Sufferers also complain of morning headaches and daytime sleepiness.

“We have a couple of patients who have fallen asleep at stoplights.  They’re so tired,“ said Dr. John W.Willhide, a Fredericksburg dentist who treats apnea patients.

In addition to drowsiness, patients experience a drop in the oxygen level of their blood, which puts them at risk for medical problems, such as stroke, high blood pressure and heart attack.

In the past, most apnea sufferers either ignored their condition and lived with the complications or used a continuous positive airway pressure machine, better known as the CPAP.

CPAP sits on the user’s nightstand and forces a stream of room air through a tube into the nose and mouth.

Clinical studies have shown that this forced air is effective at opening the airway and eliminating the nighttime disturbances that define sleep apnea.

Despite its effectiveness, however, the CPAP is a difficult machine to love.

Users dislike having the mask of their face.  They also complain that it’s uncomfortable, because of the dry mouth they experience and the air leaks.

“I travel for work so it’s a little cumbersome to lug it through the airport,” said Jan Clarke, a fundraiser at the University of Mary Washington and a former CPAP user.

In recent years, however, sleep specialists like Alattar have offered a subset of their patients the oral appliance as an alternative to the CPAP.

“It’s well-established,” Alattar said.  “We have almost 10 years of data to show that the oral appliance works.”

At least 60 oral appliances are now marketed for sleep apnea.  Some have been available for 30 years.

Typically, the devices are custom-made by dentists and cost from $1500 to $3000.  Insurance coverage can be hit-or-miss.

Alattar refers many of her patients to Willhide for their appliances.  He creates two impressions for the patient’s teeth, one for the upper teeth and another for the lower.

Willhide uses a lab in Texas to make the device, which consists of a hard plastic shell and a softer liner.  Patients return to his office to adjust the device in their mouths.

“It’s a fairly simple solution to a serious problem,” he said.

The appliance works by moving the lower jaw forward and opening the airway.
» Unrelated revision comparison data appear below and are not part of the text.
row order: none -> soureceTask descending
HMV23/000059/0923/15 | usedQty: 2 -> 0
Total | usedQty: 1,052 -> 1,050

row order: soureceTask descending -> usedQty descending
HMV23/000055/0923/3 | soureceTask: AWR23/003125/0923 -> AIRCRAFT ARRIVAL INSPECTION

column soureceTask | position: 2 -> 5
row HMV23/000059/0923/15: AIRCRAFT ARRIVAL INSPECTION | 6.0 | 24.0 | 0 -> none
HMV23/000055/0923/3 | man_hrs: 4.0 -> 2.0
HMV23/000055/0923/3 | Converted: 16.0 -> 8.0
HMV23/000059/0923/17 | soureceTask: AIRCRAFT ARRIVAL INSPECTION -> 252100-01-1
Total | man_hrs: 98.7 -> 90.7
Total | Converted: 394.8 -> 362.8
“Your tongue is attached to the bottom jaw.  So if you’re pulling the whole jaw forward, the tongue has to move forward,” said Dr. B. Gail Demko, president of the American Academy of Dental Sleep Medicine.

Demko said that as dentists heat about the appliances, more want to learn how to make them.  Membership in the Dental Sleep Medicine academy has gone from 300 members 10 years ago to 3,000 members now, she said.

Yost, 42, went for a sleep study last year when Robin Sterling, his fiancée, complained about his snoring and described how he stopped breathing during the night.

“When I would go to bed before the appliance, I recognized that I was waking up through the night,” he said.  “Now it’s very rare that I wake up.”

Clarke, like Yost, learned that he had sleep apnea after someone commented about his snoring.

He used a CPAP for about 10 years, before switching to the oral appliance.

“Compared to the CPAP, it is a whole lot easier,” he said.